§ **WORK REQUIRED**:
Copy every entry as is. Leave images out.

§ **DATA FOR THE TASK**:
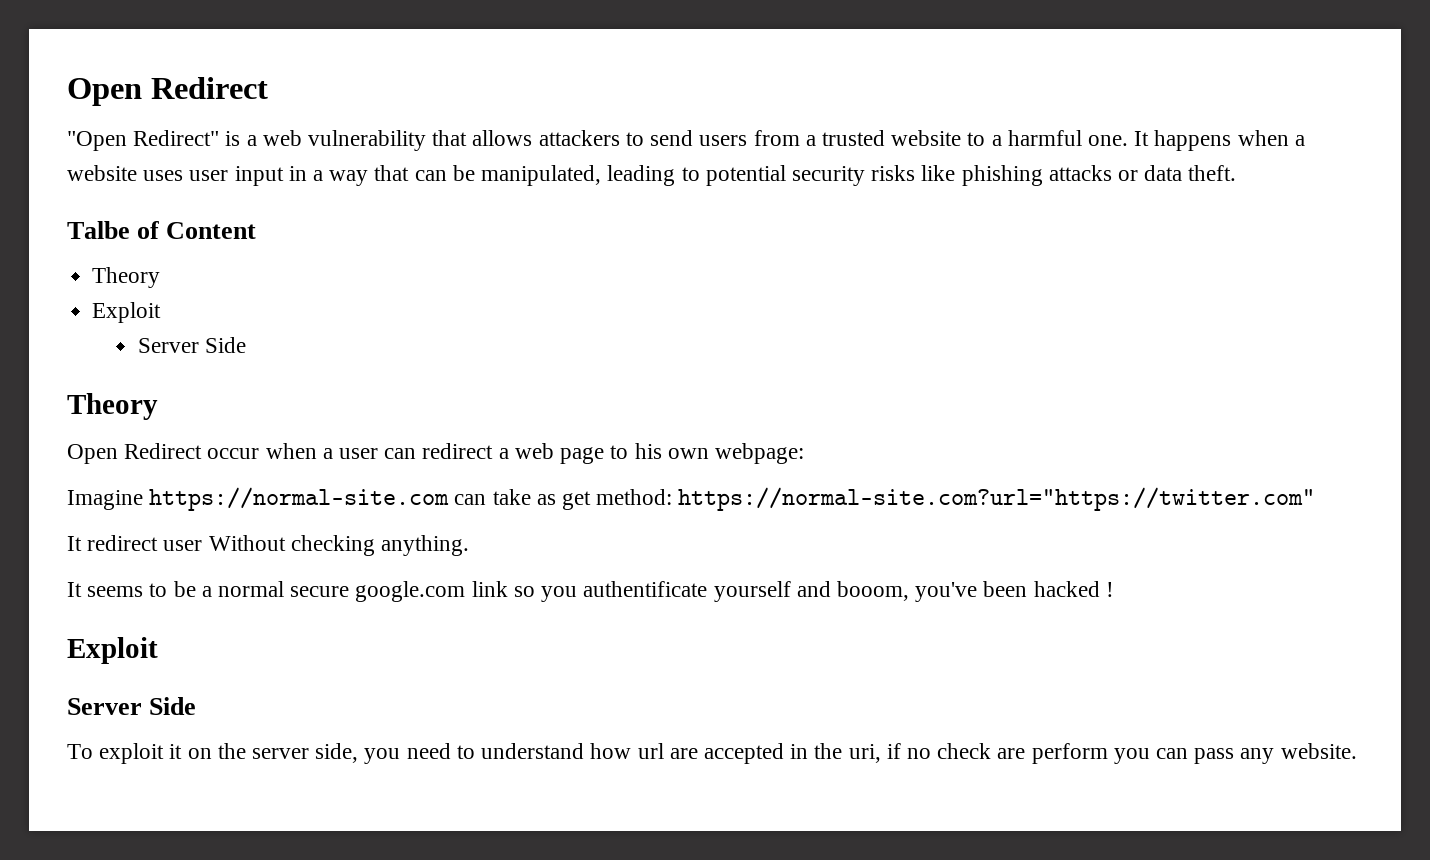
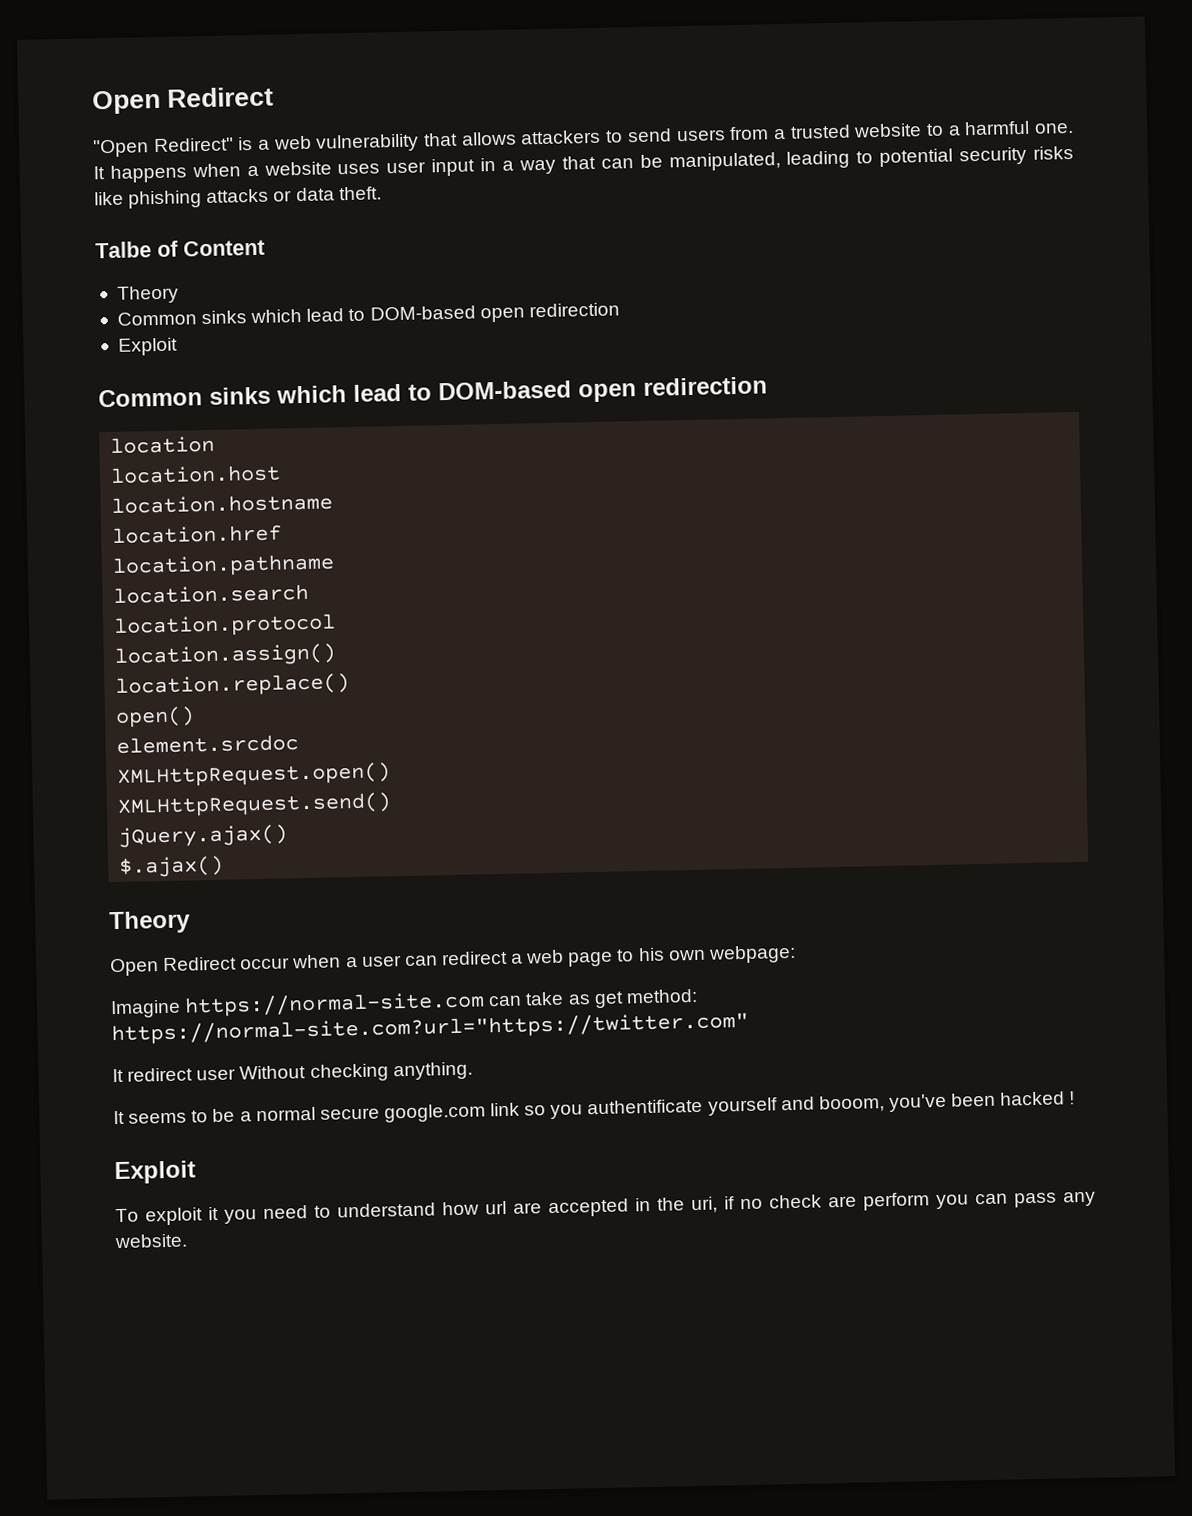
  Talbe of Content
  Theory
+ Common sinks which lead to DOM-based open redirection
  Exploit
- Server Side
+ Common sinks which lead to DOM-based open redirection
+ location
+ location.host
+ location.hostname
+ location.href
+ location.pathname
+ location.search
+ location.protocol
+ location.assign()
+ location.replace()
+ open()
+ element.srcdoc
+ XMLHttpRequest.open()
+ XMLHttpRequest.send()
+ jQuery.ajax()
+ $.ajax()
  It seems to be a normal secure google.com link so you authentificate yourself and booom, you've been hacked !
  Exploit
- Server Side
- To exploit it on the server side, you need to understand how url are accepted in the uri, if no check are perform you can pass any website.
+ To exploit it you need to understand how url are accepted in the uri, if no check are perform you can pass any website.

§ **RESPONSE**:
  Talbe of Content
  Theory
+ Common sinks which lead to DOM-based open redirection
  Exploit
- Server Side
+ Common sinks which lead to DOM-based open redirection
+ location
+ location.host
+ location.hostname
+ location.href
+ location.pathname
+ location.search
+ location.protocol
+ location.assign()
+ location.replace()
+ open()
+ element.srcdoc
+ XMLHttpRequest.open()
+ XMLHttpRequest.send()
+ jQuery.ajax()
+ $.ajax()
  It seems to be a normal secure google.com link so you authentificate yourself and booom, you've been hacked !
  Exploit
- Server Side
- To exploit it on the server side, you need to understand how url are accepted in the uri, if no check are perform you can pass any website.
+ To exploit it you need to understand how url are accepted in the uri, if no check are perform you can pass any website.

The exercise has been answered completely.